> **Directions**
Images are not part of the copy; transcribe all the data exactly.

Source data
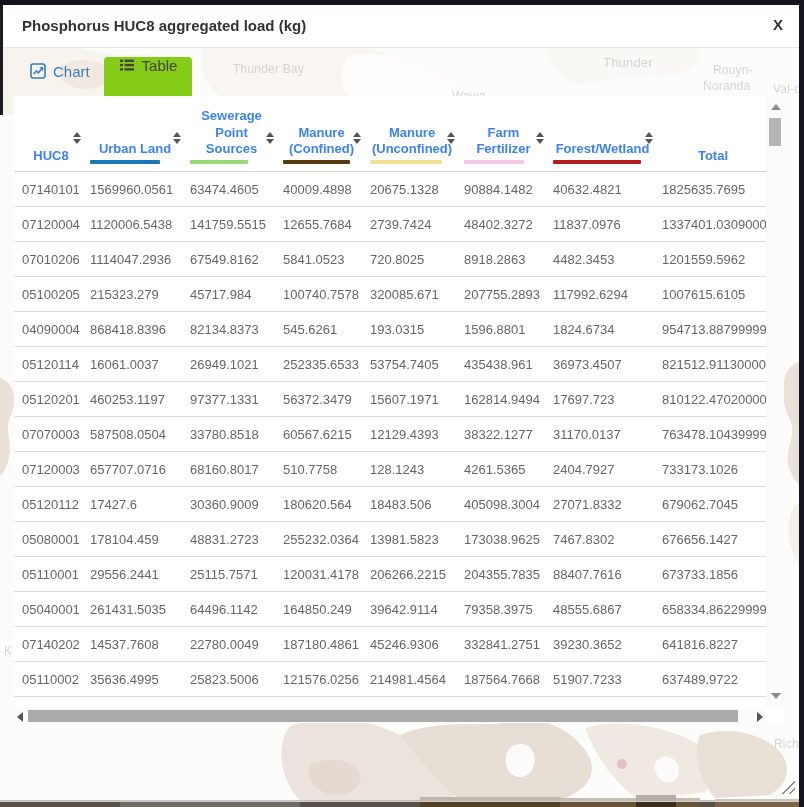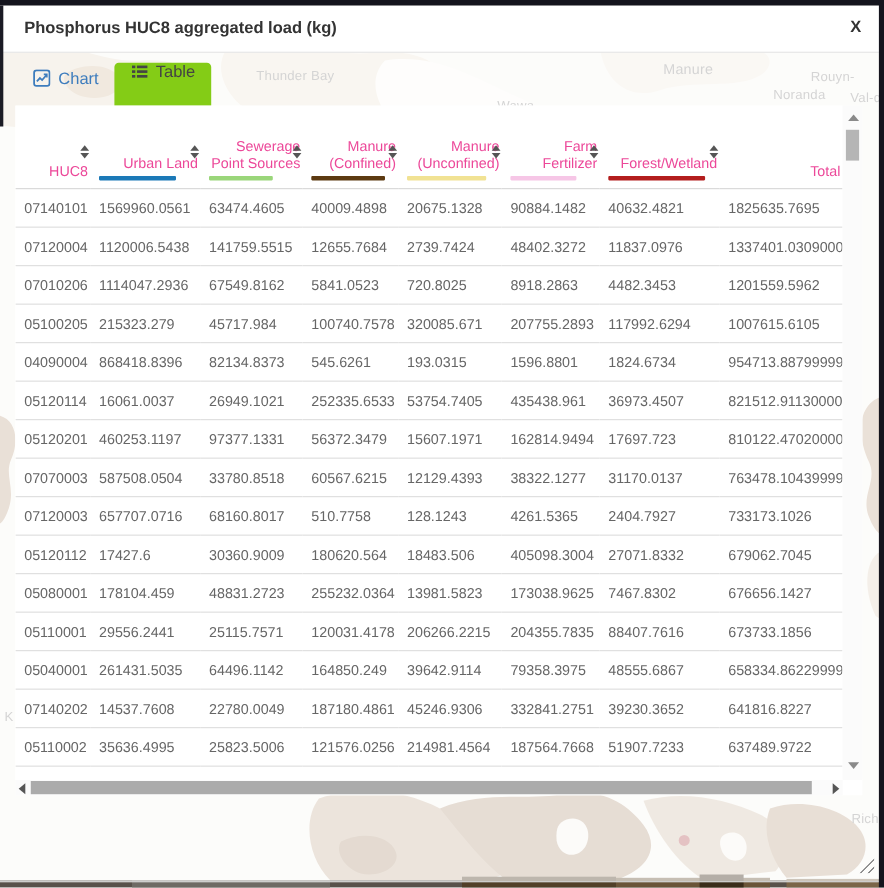--- a/index.html
+++ b/index.html
@@ -22,22 +22,22 @@
   .close-btn{position:absolute;right:16px;top:11px;font-size:15px;font-weight:700;color:#333;cursor:pointer;}
   
   .tab{position:absolute;display:flex;align-items:flex-start;gap:7px;font-size:15px;z-index:2;cursor:pointer;}
   .tab-chart{left:30px;top:63px;height:36px;color:#3d7cbd;}
   .tab-table{left:104px;top:57px;width:88px;height:43px;background:#84cc16;border-radius:4px 4px 0 0;
              justify-content:center;color:#444;}
   
   .panel{position:absolute;left:14px;top:96px;width:770px;height:627px;background:#fff;z-index:2;}
   .table-viewport{position:absolute;left:0;top:0;right:18px;bottom:14px;overflow:hidden;background:#fff;}
   table{width:752px;table-layout:fixed;border-collapse:collapse;}
-  thead th{position:relative;height:68px;vertical-align:bottom;text-align:right;
-           font-size:13px;font-weight:400;color:#ec4899;padding:0 2px 7px 8px;border-bottom:1px solid #d6d6d6;line-height:1.25;}
+  thead th{position:relative;height:68px;vertical-align:bottom;text-align:center;
+           font-size:13px;font-weight:700;color:#3b82f6;padding:0 2px 7px 8px;border-bottom:1px solid #d6d6d6;line-height:1.25;}
   .th-bar{height:4px;margin:3px 0 0 0;border-radius:1px;}
   .sort{position:absolute;right:1px;bottom:27px;display:flex;flex-direction:column;gap:2px;}
   .sort i{display:block;width:0;height:0;border-left:4px solid transparent;border-right:4px solid transparent;}
   .sort .su{border-bottom:5px solid #555;}
   .sort .sd{border-top:5px solid #555;}
   tbody td{font-size:13px;color:#666;padding:10px 2px 9px 8px;border-bottom:1px solid #ddd;
            white-space:nowrap;overflow:hidden;}
   
   .vscroll{position:absolute;right:0;top:0;width:18px;bottom:14px;background:#fbfbfb;}
   .v-up{position:absolute;left:5px;top:8px;width:0;height:0;border-left:5px solid transparent;border-right:5px solid transparent;border-bottom:6px solid #8a8a8a;cursor:pointer;}
@@ -83,22 +83,22 @@
     <rect x="0" y="800" width="804" height="7" fill="#58514a"></rect>
     <rect x="120" y="800" width="180" height="7" fill="#6e6a64"></rect>
     <rect x="420" y="797" width="140" height="10" fill="#513f28"></rect>
     <rect x="560" y="798" width="140" height="9" fill="#6a5438"></rect>
     <rect x="636" y="795" width="40" height="12" fill="#3a2c1a"></rect>
     <rect x="715" y="799" width="84" height="8" fill="#7a6548"></rect>
   </svg>
   <div id="map-labels">
       <span class="map-label" style="left: 233px; top: 62px; font-size: 12px;">Thunder Bay</span>
       <span class="map-label" style="left: 452px; top: 89px; font-size: 12px;">Wawa</span>
-      <span class="map-label" style="left: 603px; top: 55px; font-size: 13px;">Manure</span>
-      <span class="map-label" style="left: 713px; top: 63px; font-size: 12px; margin-left: 24px;">Rouyn-</span>
+      <span class="map-label" style="left: 603px; top: 55px; font-size: 13px;">Thunder</span>
+      <span class="map-label" style="left: 713px; top: 63px; font-size: 12px;">Rouyn-</span>
       <span class="map-label" style="left: 703px; top: 79px; font-size: 12px;">Noranda</span>
       <span class="map-label" style="left: 773px; top: 82px; font-size: 12px;">Val-d</span>
       <span class="map-label" style="left: 774px; top: 737px; font-size: 12px;">Rich</span>
       <span class="map-label" style="left: 4px; top: 644px; font-size: 12px;">K</span>
     </div>
 
   <div class="wash"></div>
 
   <div class="modal-header">
     <div class="modal-title">Phosphorus HUC8 aggregated load (kg)</div>

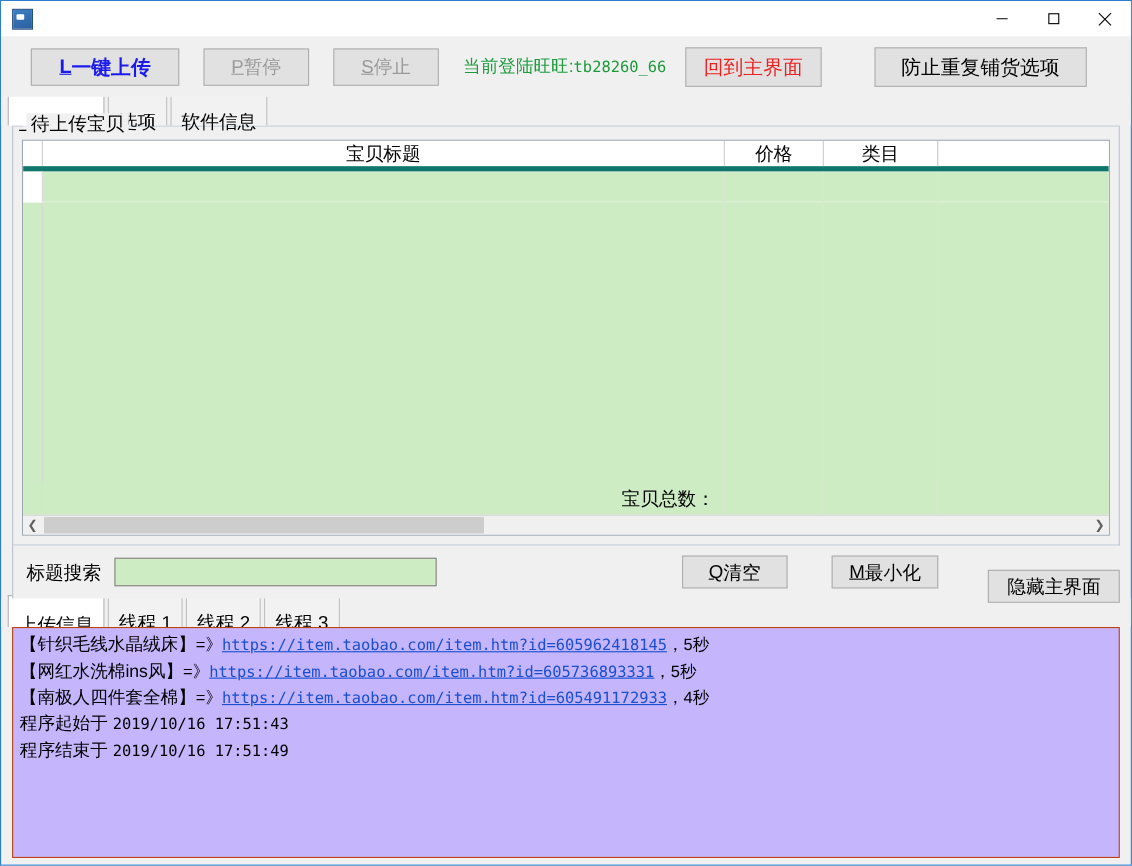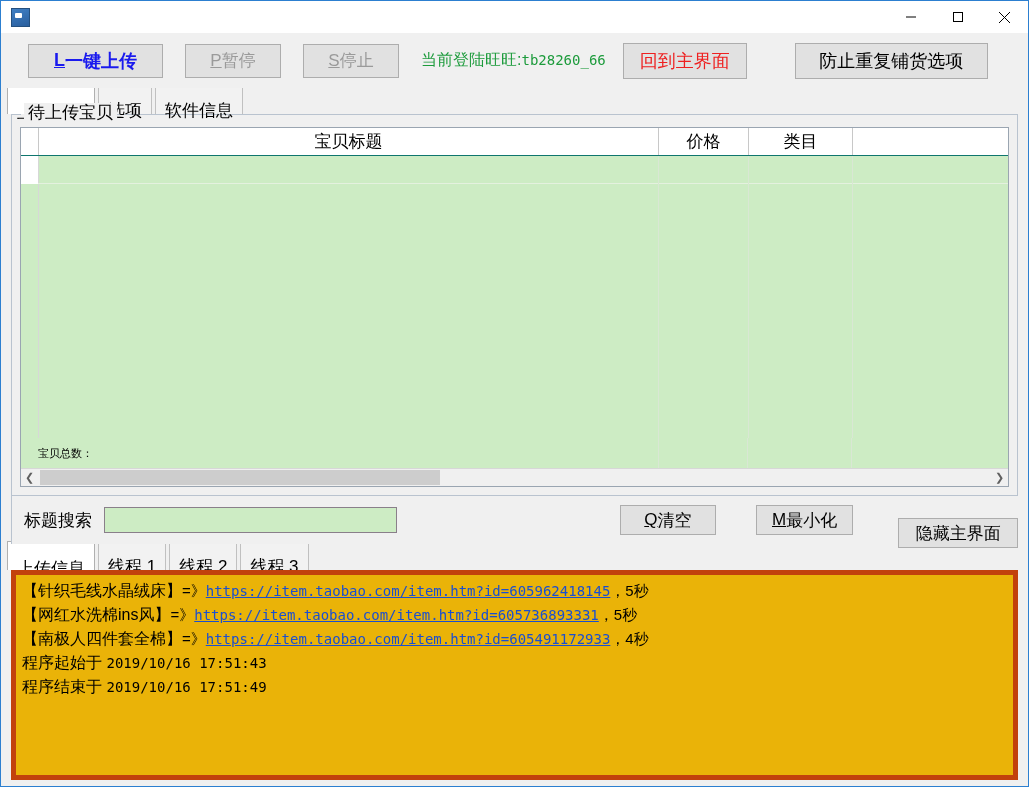--- a/index.html
+++ b/index.html
@@ -214,21 +214,21 @@
     display: flex;
     flex-direction: column;
     overflow: hidden;
   }
   #grid-header {
     display: flex;
     height: 28px;
     background: #ffffff;
     flex: 0 0 auto;
     box-sizing: border-box;
-    border-bottom: 1px solid #0f766e;
+    border-bottom: 5px solid #0f766e;
   }
   .gh-corner {
     width: 17px;
     border-right: 1px solid #c8c8c8;
     background: #ffffff;
     flex: 0 0 auto;
   }
   .gh-cell {
     display:flex; align-items:center; justify-content:center;
     font-size: 17px;
@@ -281,23 +281,24 @@
     position: absolute;
     left: 17px; right: 0;
     bottom: 0;
     height: 30px;
     display: flex;
     align-items: center;
     background: #cdecc4;
   }
   #grid-total .total-label {
     width: 620px;
+    text-align: right;
     padding-right: 8px;
     box-sizing: border-box;
-    font-size: 11px;
+    font-size: 17px;
   }
   #grid-total .total-val {
     width: 90px;
     border-left: 1px solid #d9e7d4;
     border-right: 1px solid #d9e7d4;
     height: 100%;
     box-sizing: border-box;
   }
   #grid-total .total-pad {
     width: 104px;
@@ -383,22 +384,22 @@
     align-items: flex-end;
     height: 26px;
     padding-left: 6px;
     flex: 0 0 auto;
     background: #f0f0f0;
   }
   
   #log-panel {
     flex: 1 1 auto;
     margin: 0 10px 6px 10px;
-    border: 5px solid #c2410c;
-    background: #eab308;
+    border: 1px solid #c2410c;
+    background: #c4b5fd;
     box-sizing: border-box;
     overflow: hidden;
     padding: 4px 0 0 6px;
   }
   .log-line {
     font-size: 16px;
     line-height: 24px;
     white-space: nowrap;
     color: #000;
   }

> **Written response**
--- a/index.html
+++ b/index.html
@@ -22,22 +22,22 @@
   .close-btn{position:absolute;right:16px;top:11px;font-size:15px;font-weight:700;color:#333;cursor:pointer;}
   
   .tab{position:absolute;display:flex;align-items:flex-start;gap:7px;font-size:15px;z-index:2;cursor:pointer;}
   .tab-chart{left:30px;top:63px;height:36px;color:#3d7cbd;}
   .tab-table{left:104px;top:57px;width:88px;height:43px;background:#84cc16;border-radius:4px 4px 0 0;
              justify-content:center;color:#444;}
   
   .panel{position:absolute;left:14px;top:96px;width:770px;height:627px;background:#fff;z-index:2;}
   .table-viewport{position:absolute;left:0;top:0;right:18px;bottom:14px;overflow:hidden;background:#fff;}
   table{width:752px;table-layout:fixed;border-collapse:collapse;}
-  thead th{position:relative;height:68px;vertical-align:bottom;text-align:right;
-           font-size:13px;font-weight:400;color:#ec4899;padding:0 2px 7px 8px;border-bottom:1px solid #d6d6d6;line-height:1.25;}
+  thead th{position:relative;height:68px;vertical-align:bottom;text-align:center;
+           font-size:13px;font-weight:700;color:#3b82f6;padding:0 2px 7px 8px;border-bottom:1px solid #d6d6d6;line-height:1.25;}
   .th-bar{height:4px;margin:3px 0 0 0;border-radius:1px;}
   .sort{position:absolute;right:1px;bottom:27px;display:flex;flex-direction:column;gap:2px;}
   .sort i{display:block;width:0;height:0;border-left:4px solid transparent;border-right:4px solid transparent;}
   .sort .su{border-bottom:5px solid #555;}
   .sort .sd{border-top:5px solid #555;}
   tbody td{font-size:13px;color:#666;padding:10px 2px 9px 8px;border-bottom:1px solid #ddd;
            white-space:nowrap;overflow:hidden;}
   
   .vscroll{position:absolute;right:0;top:0;width:18px;bottom:14px;background:#fbfbfb;}
   .v-up{position:absolute;left:5px;top:8px;width:0;height:0;border-left:5px solid transparent;border-right:5px solid transparent;border-bottom:6px solid #8a8a8a;cursor:pointer;}
@@ -83,22 +83,22 @@
     <rect x="0" y="800" width="804" height="7" fill="#58514a"></rect>
     <rect x="120" y="800" width="180" height="7" fill="#6e6a64"></rect>
     <rect x="420" y="797" width="140" height="10" fill="#513f28"></rect>
     <rect x="560" y="798" width="140" height="9" fill="#6a5438"></rect>
     <rect x="636" y="795" width="40" height="12" fill="#3a2c1a"></rect>
     <rect x="715" y="799" width="84" height="8" fill="#7a6548"></rect>
   </svg>
   <div id="map-labels">
       <span class="map-label" style="left: 233px; top: 62px; font-size: 12px;">Thunder Bay</span>
       <span class="map-label" style="left: 452px; top: 89px; font-size: 12px;">Wawa</span>
-      <span class="map-label" style="left: 603px; top: 55px; font-size: 13px;">Manure</span>
-      <span class="map-label" style="left: 713px; top: 63px; font-size: 12px; margin-left: 24px;">Rouyn-</span>
+      <span class="map-label" style="left: 603px; top: 55px; font-size: 13px;">Thunder</span>
+      <span class="map-label" style="left: 713px; top: 63px; font-size: 12px;">Rouyn-</span>
       <span class="map-label" style="left: 703px; top: 79px; font-size: 12px;">Noranda</span>
       <span class="map-label" style="left: 773px; top: 82px; font-size: 12px;">Val-d</span>
       <span class="map-label" style="left: 774px; top: 737px; font-size: 12px;">Rich</span>
       <span class="map-label" style="left: 4px; top: 644px; font-size: 12px;">K</span>
     </div>
 
   <div class="wash"></div>
 
   <div class="modal-header">
     <div class="modal-title">Phosphorus HUC8 aggregated load (kg)</div>

--- a/index.html
+++ b/index.html
@@ -214,21 +214,21 @@
     display: flex;
     flex-direction: column;
     overflow: hidden;
   }
   #grid-header {
     display: flex;
     height: 28px;
     background: #ffffff;
     flex: 0 0 auto;
     box-sizing: border-box;
-    border-bottom: 1px solid #0f766e;
+    border-bottom: 5px solid #0f766e;
   }
   .gh-corner {
     width: 17px;
     border-right: 1px solid #c8c8c8;
     background: #ffffff;
     flex: 0 0 auto;
   }
   .gh-cell {
     display:flex; align-items:center; justify-content:center;
     font-size: 17px;
@@ -281,23 +281,24 @@
     position: absolute;
     left: 17px; right: 0;
     bottom: 0;
     height: 30px;
     display: flex;
     align-items: center;
     background: #cdecc4;
   }
   #grid-total .total-label {
     width: 620px;
+    text-align: right;
     padding-right: 8px;
     box-sizing: border-box;
-    font-size: 11px;
+    font-size: 17px;
   }
   #grid-total .total-val {
     width: 90px;
     border-left: 1px solid #d9e7d4;
     border-right: 1px solid #d9e7d4;
     height: 100%;
     box-sizing: border-box;
   }
   #grid-total .total-pad {
     width: 104px;
@@ -383,22 +384,22 @@
     align-items: flex-end;
     height: 26px;
     padding-left: 6px;
     flex: 0 0 auto;
     background: #f0f0f0;
   }
   
   #log-panel {
     flex: 1 1 auto;
     margin: 0 10px 6px 10px;
-    border: 5px solid #c2410c;
-    background: #eab308;
+    border: 1px solid #c2410c;
+    background: #c4b5fd;
     box-sizing: border-box;
     overflow: hidden;
     padding: 4px 0 0 6px;
   }
   .log-line {
     font-size: 16px;
     line-height: 24px;
     white-space: nowrap;
     color: #000;
   }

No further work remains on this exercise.